_Your instructions_
Say only how many lines in the entries below contain the word "weight".

_Supplied material_
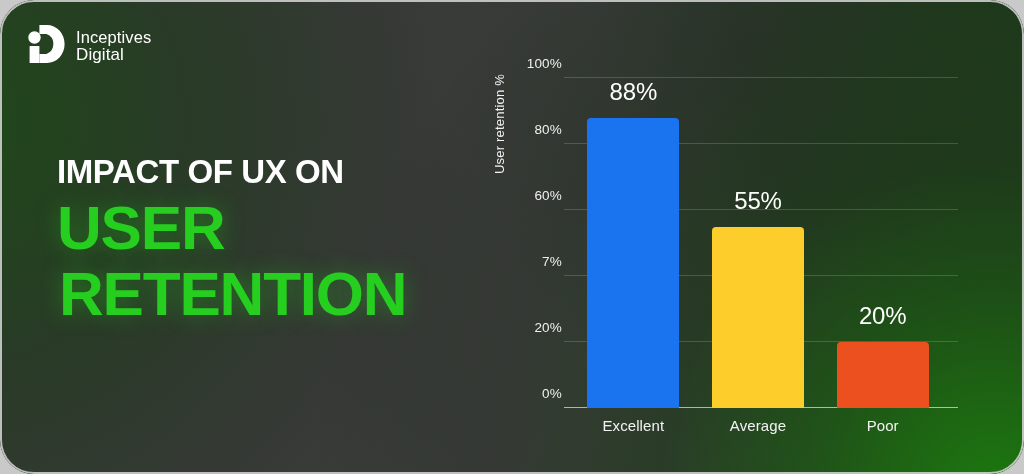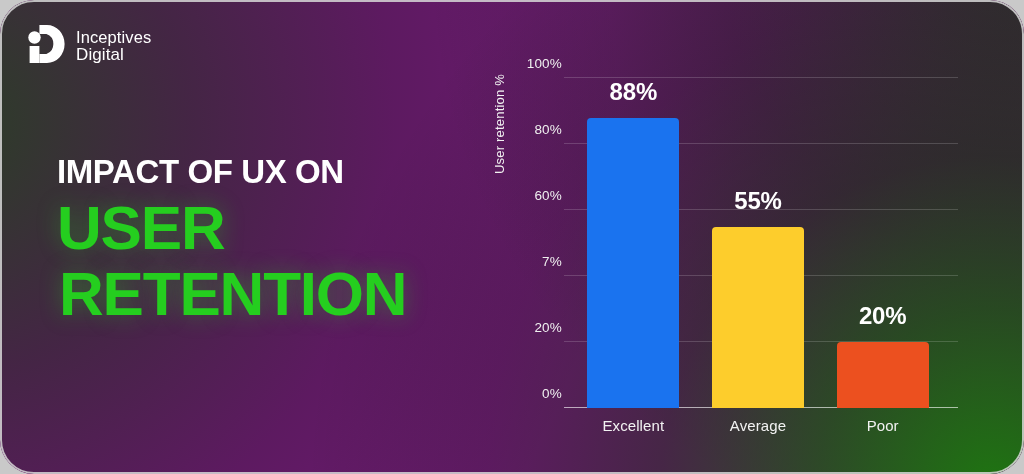--- a/index.html
+++ b/index.html
@@ -15,21 +15,21 @@
   }
 
   
   #infographic-card {
     position: relative;
     width: 1024px;
     height: 474px;
     box-sizing: border-box;
     border-radius: 34px;
     overflow: hidden;
-    background: #701a75;
+    background: #404040;
   }
   .bg-layer {
     position: absolute;
     inset: 0;
     border-radius: 34px;
   }
   
   .glow-br {
     background: radial-gradient(circle at 97% 103%,
                 rgba(26,122,12,0.95) 0%,
@@ -183,21 +183,21 @@
     flex-direction: column;
     justify-content: flex-end;
     align-items: center;
   }
   .bar-value {
     position: absolute;
     left: 50%;
     transform: translateX(-50%);
     color: #ffffff;
     font-size: 24px;
-    font-weight: bold;
+    font-weight: normal;
     letter-spacing: -0.2px;
     white-space: nowrap;
   }
   .bar-rect {
     width: 92px;
     border-radius: 4px 4px 0 0;
   }
   .x-label {
     position: absolute;
     top: 100%;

_Exercise answer_
2